Edit difference data
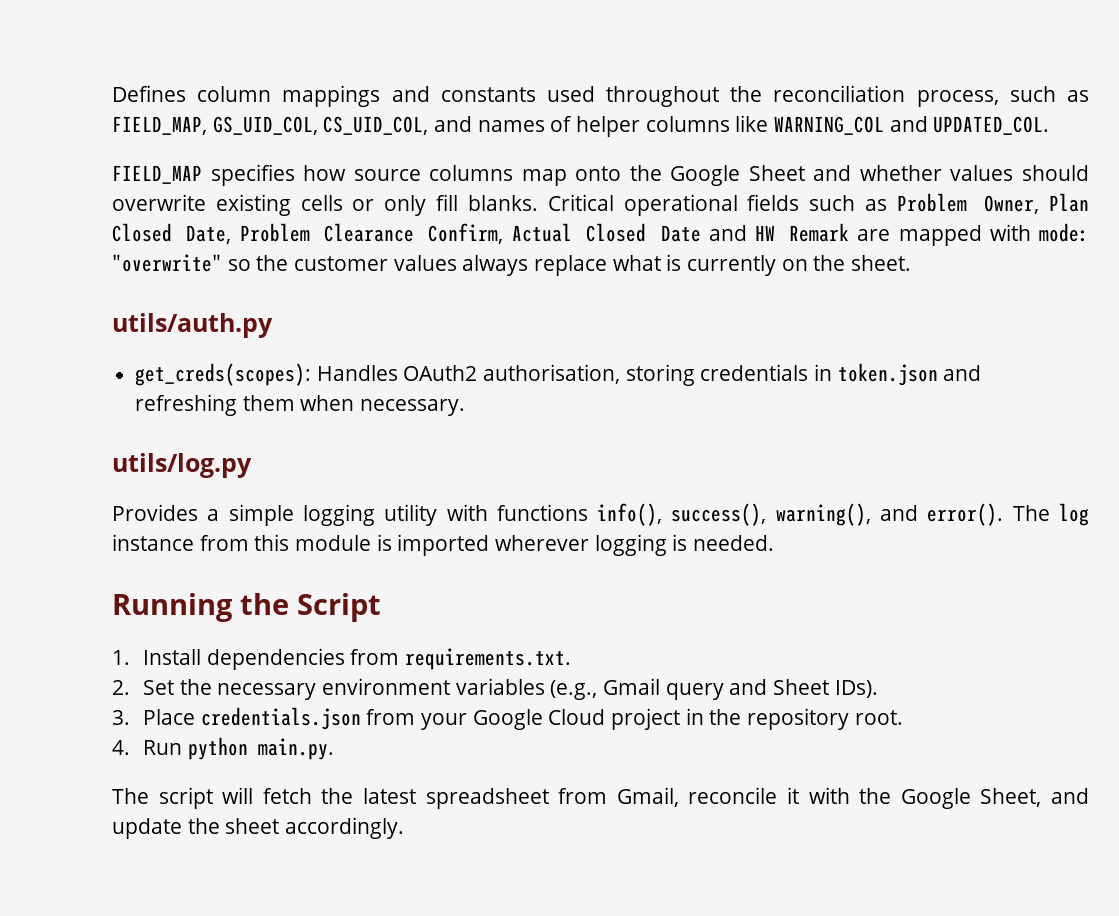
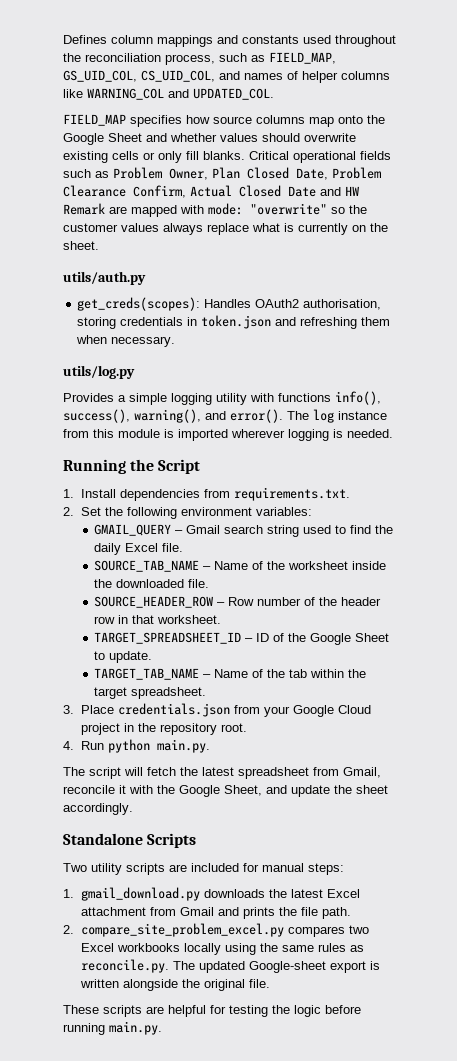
- 2. Set the necessary environment variables (e.g., Gmail query and Sheet IDs).
+ 2. Set the following environment variables:
+ GMAIL_QUERY – Gmail search string used to find the daily Excel file.
+ SOURCE_TAB_NAME – Name of the worksheet inside the downloaded file.
+ SOURCE_HEADER_ROW – Row number of the header row in that worksheet.
+ TARGET_SPREADSHEET_ID – ID of the Google Sheet to update.
+ TARGET_TAB_NAME – Name of the tab within the target spreadsheet.
+ Standalone Scripts
+ Two utility scripts are included for manual steps:
+ 1. gmail_download.py downloads the latest Excel attachment from Gmail and prints the file path.
+ 2. compare_site_problem_excel.py compares two Excel workbooks locally using the same rules as reconcile.py. The updated Google-sheet export is written alongside the original file.
+ These scripts are helpful for testing the logic before running main.py.

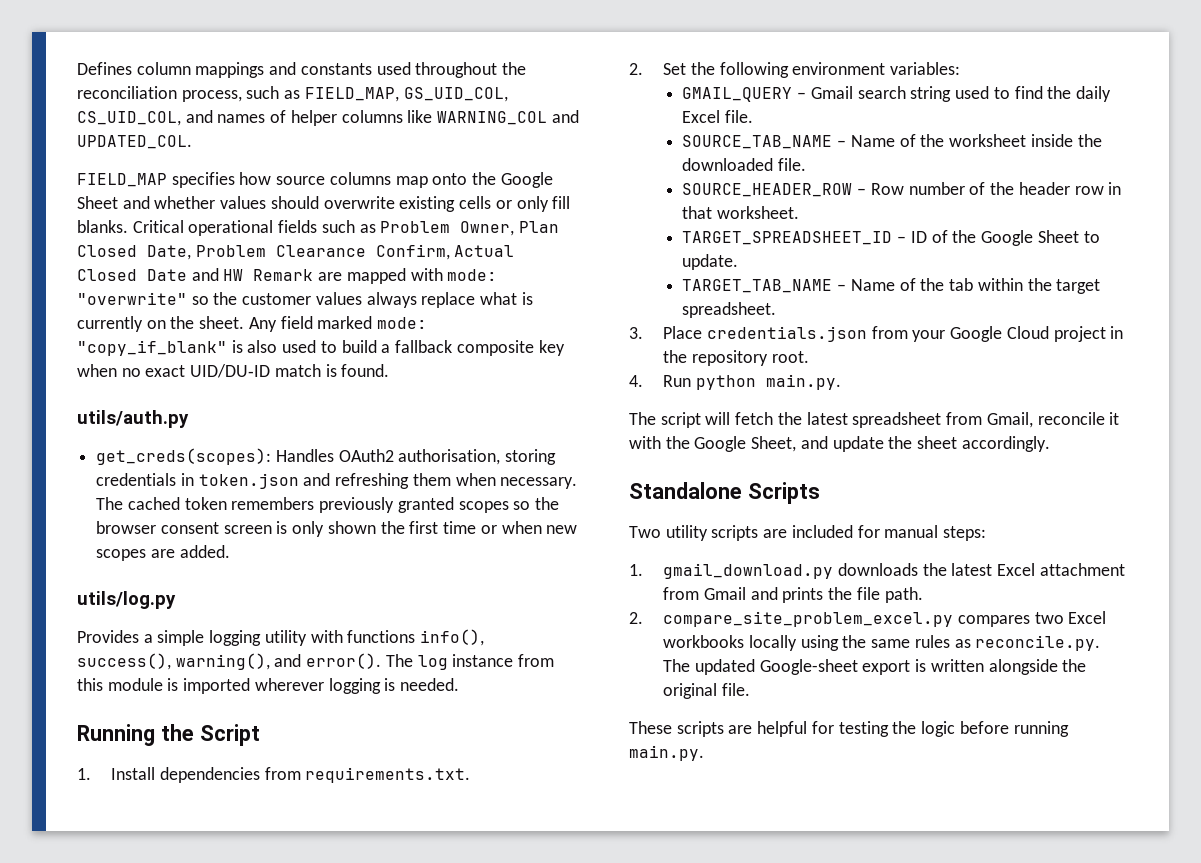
+ Any field marked mode: "copy_if_blank" is also used to build a fallback composite key when no exact UID/DU‑ID match is found.
+ The cached token remembers previously granted scopes so the browser consent screen is only shown the first time or when new scopes are added.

◆ **YOUR TASK**: With the pictures omitted, the entries are to be transcribed in full, exactly as they appear.

◆ **EXERCISE RESULT**:
- 2. Set the necessary environment variables (e.g., Gmail query and Sheet IDs).
+ 2. Set the following environment variables:
+ GMAIL_QUERY – Gmail search string used to find the daily Excel file.
+ SOURCE_TAB_NAME – Name of the worksheet inside the downloaded file.
+ SOURCE_HEADER_ROW – Row number of the header row in that worksheet.
+ TARGET_SPREADSHEET_ID – ID of the Google Sheet to update.
+ TARGET_TAB_NAME – Name of the tab within the target spreadsheet.
+ Standalone Scripts
+ Two utility scripts are included for manual steps:
+ 1. gmail_download.py downloads the latest Excel attachment from Gmail and prints the file path.
+ 2. compare_site_problem_excel.py compares two Excel workbooks locally using the same rules as reconcile.py. The updated Google-sheet export is written alongside the original file.
+ These scripts are helpful for testing the logic before running main.py.

+ Any field marked mode: "copy_if_blank" is also used to build a fallback composite key when no exact UID/DU‑ID match is found.
+ The cached token remembers previously granted scopes so the browser consent screen is only shown the first time or when new scopes are added.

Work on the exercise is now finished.